WORK REQUEST
Every entry, from the first line to the last, should be output exactly.

WORKING DATA
.....

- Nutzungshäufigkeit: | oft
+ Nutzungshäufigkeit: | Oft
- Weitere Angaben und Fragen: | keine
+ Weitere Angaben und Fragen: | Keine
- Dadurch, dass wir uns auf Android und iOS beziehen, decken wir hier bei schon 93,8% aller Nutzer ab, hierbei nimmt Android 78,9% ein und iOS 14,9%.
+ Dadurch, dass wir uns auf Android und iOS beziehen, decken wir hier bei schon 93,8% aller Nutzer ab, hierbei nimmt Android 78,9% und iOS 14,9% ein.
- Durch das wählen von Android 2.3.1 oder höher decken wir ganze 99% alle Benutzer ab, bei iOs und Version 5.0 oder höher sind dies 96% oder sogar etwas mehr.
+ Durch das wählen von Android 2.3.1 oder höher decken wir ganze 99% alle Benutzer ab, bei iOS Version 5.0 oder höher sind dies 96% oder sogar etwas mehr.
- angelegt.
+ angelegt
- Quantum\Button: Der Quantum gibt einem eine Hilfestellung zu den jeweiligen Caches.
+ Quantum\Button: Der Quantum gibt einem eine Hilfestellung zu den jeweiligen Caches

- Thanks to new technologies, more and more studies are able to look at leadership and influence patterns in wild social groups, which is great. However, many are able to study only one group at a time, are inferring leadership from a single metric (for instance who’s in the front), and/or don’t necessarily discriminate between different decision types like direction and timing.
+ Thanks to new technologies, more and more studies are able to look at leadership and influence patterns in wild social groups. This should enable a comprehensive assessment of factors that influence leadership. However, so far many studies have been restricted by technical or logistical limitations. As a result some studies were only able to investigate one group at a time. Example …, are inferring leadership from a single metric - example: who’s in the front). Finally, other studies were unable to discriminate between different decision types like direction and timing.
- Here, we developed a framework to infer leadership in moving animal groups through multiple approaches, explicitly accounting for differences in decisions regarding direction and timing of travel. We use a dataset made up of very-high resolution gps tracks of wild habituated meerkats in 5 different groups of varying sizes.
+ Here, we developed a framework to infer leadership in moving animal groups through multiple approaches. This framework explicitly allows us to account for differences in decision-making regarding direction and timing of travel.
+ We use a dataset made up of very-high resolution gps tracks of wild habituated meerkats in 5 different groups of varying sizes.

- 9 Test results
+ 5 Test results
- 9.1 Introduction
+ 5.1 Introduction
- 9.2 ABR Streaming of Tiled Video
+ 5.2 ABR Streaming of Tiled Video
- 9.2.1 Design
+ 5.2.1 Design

.....

ANSWER TO THIS TASK
- Nutzungshäufigkeit: | oft
+ Nutzungshäufigkeit: | Oft
- Weitere Angaben und Fragen: | keine
+ Weitere Angaben und Fragen: | Keine
- Dadurch, dass wir uns auf Android und iOS beziehen, decken wir hier bei schon 93,8% aller Nutzer ab, hierbei nimmt Android 78,9% ein und iOS 14,9%.
+ Dadurch, dass wir uns auf Android und iOS beziehen, decken wir hier bei schon 93,8% aller Nutzer ab, hierbei nimmt Android 78,9% und iOS 14,9% ein.
- Durch das wählen von Android 2.3.1 oder höher decken wir ganze 99% alle Benutzer ab, bei iOs und Version 5.0 oder höher sind dies 96% oder sogar etwas mehr.
+ Durch das wählen von Android 2.3.1 oder höher decken wir ganze 99% alle Benutzer ab, bei iOS Version 5.0 oder höher sind dies 96% oder sogar etwas mehr.
- angelegt.
+ angelegt
- Quantum\Button: Der Quantum gibt einem eine Hilfestellung zu den jeweiligen Caches.
+ Quantum\Button: Der Quantum gibt einem eine Hilfestellung zu den jeweiligen Caches

- Thanks to new technologies, more and more studies are able to look at leadership and influence patterns in wild social groups, which is great. However, many are able to study only one group at a time, are inferring leadership from a single metric (for instance who’s in the front), and/or don’t necessarily discriminate between different decision types like direction and timing.
+ Thanks to new technologies, more and more studies are able to look at leadership and influence patterns in wild social groups. This should enable a comprehensive assessment of factors that influence leadership. However, so far many studies have been restricted by technical or logistical limitations. As a result some studies were only able to investigate one group at a time. Example …, are inferring leadership from a single metric - example: who’s in the front). Finally, other studies were unable to discriminate between different decision types like direction and timing.
- Here, we developed a framework to infer leadership in moving animal groups through multiple approaches, explicitly accounting for differences in decisions regarding direction and timing of travel. We use a dataset made up of very-high resolution gps tracks of wild habituated meerkats in 5 different groups of varying sizes.
+ Here, we developed a framework to infer leadership in moving animal groups through multiple approaches. This framework explicitly allows us to account for differences in decision-making regarding direction and timing of travel.
+ We use a dataset made up of very-high resolution gps tracks of wild habituated meerkats in 5 different groups of varying sizes.

- 9 Test results
+ 5 Test results
- 9.1 Introduction
+ 5.1 Introduction
- 9.2 ABR Streaming of Tiled Video
+ 5.2 ABR Streaming of Tiled Video
- 9.2.1 Design
+ 5.2.1 Design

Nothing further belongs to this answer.